**What to work on**
Would you give the entries again word for word, with no pictures in the copy?

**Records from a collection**
○ ○ ○ ○ ○

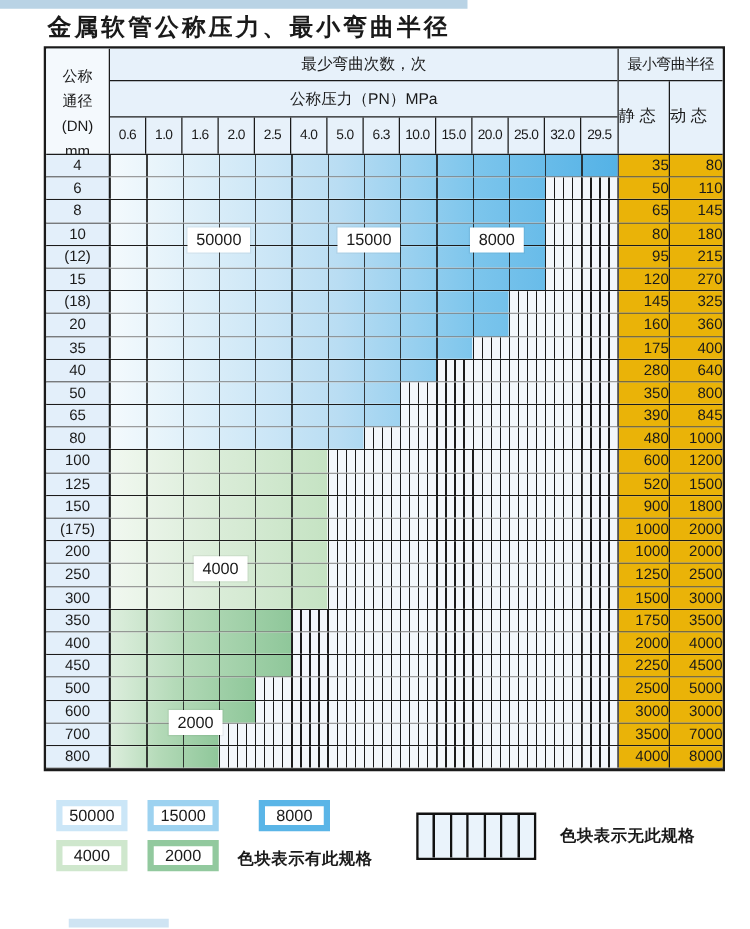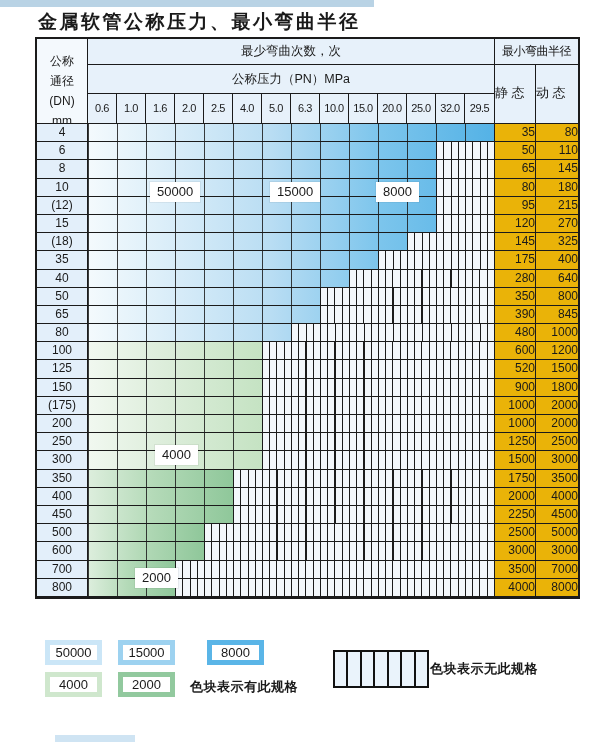--- a/index.html
+++ b/index.html
@@ -178,6 +178,15 @@
         <div class="dyn">325</div>
       </div>
       <div class="drow">
+        <div class="dncell">20</div>
+        <div class="strip">
+          <div class="fill z-blue" style="width: 319px;"></div>
+          <div class="hatch"></div>
+        </div>
+        <div class="stat">160</div>
+        <div class="dyn">360</div>
+      </div>
+      <div class="drow">
         <div class="dncell">35</div>
         <div class="strip">
           <div class="fill z-blue" style="width: 290px;"></div>

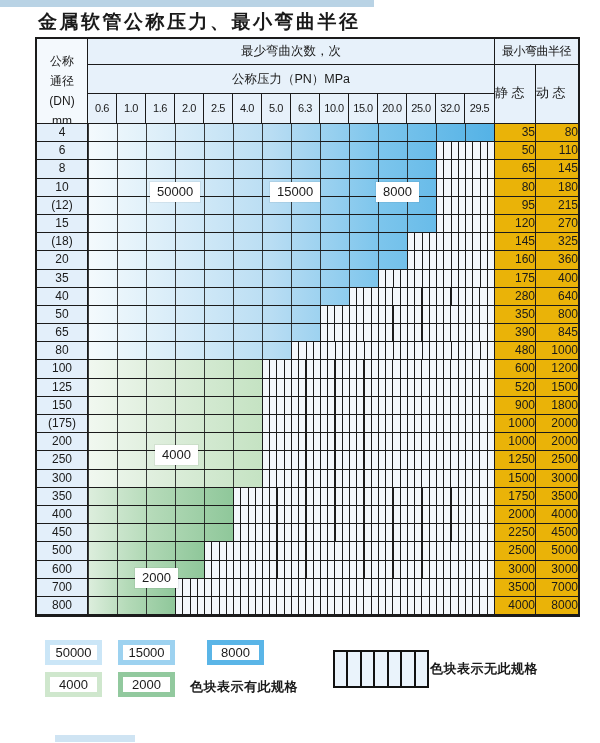--- a/index.html
+++ b/index.html
@@ -383,7 +383,7 @@
       <div class="hcell"></div>
       <div class="hcell"></div>
     </div>
-  <div class="legend-text" style="left:430px;top:660px;">色块表示无此规格</div>
+  <div class="legend-text" style="left:416px;top:660px;padding-left:32px;">色块表示无此规格</div>
 </div>
 
 <div class="bottomstrip"></div>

○ ○ ○ ○ ○

**Answer box**
--- a/index.html
+++ b/index.html
@@ -178,6 +178,15 @@
         <div class="dyn">325</div>
       </div>
       <div class="drow">
+        <div class="dncell">20</div>
+        <div class="strip">
+          <div class="fill z-blue" style="width: 319px;"></div>
+          <div class="hatch"></div>
+        </div>
+        <div class="stat">160</div>
+        <div class="dyn">360</div>
+      </div>
+      <div class="drow">
         <div class="dncell">35</div>
         <div class="strip">
           <div class="fill z-blue" style="width: 290px;"></div>

--- a/index.html
+++ b/index.html
@@ -383,7 +383,7 @@
       <div class="hcell"></div>
       <div class="hcell"></div>
     </div>
-  <div class="legend-text" style="left:430px;top:660px;">色块表示无此规格</div>
+  <div class="legend-text" style="left:416px;top:660px;padding-left:32px;">色块表示无此规格</div>
 </div>
 
 <div class="bottomstrip"></div>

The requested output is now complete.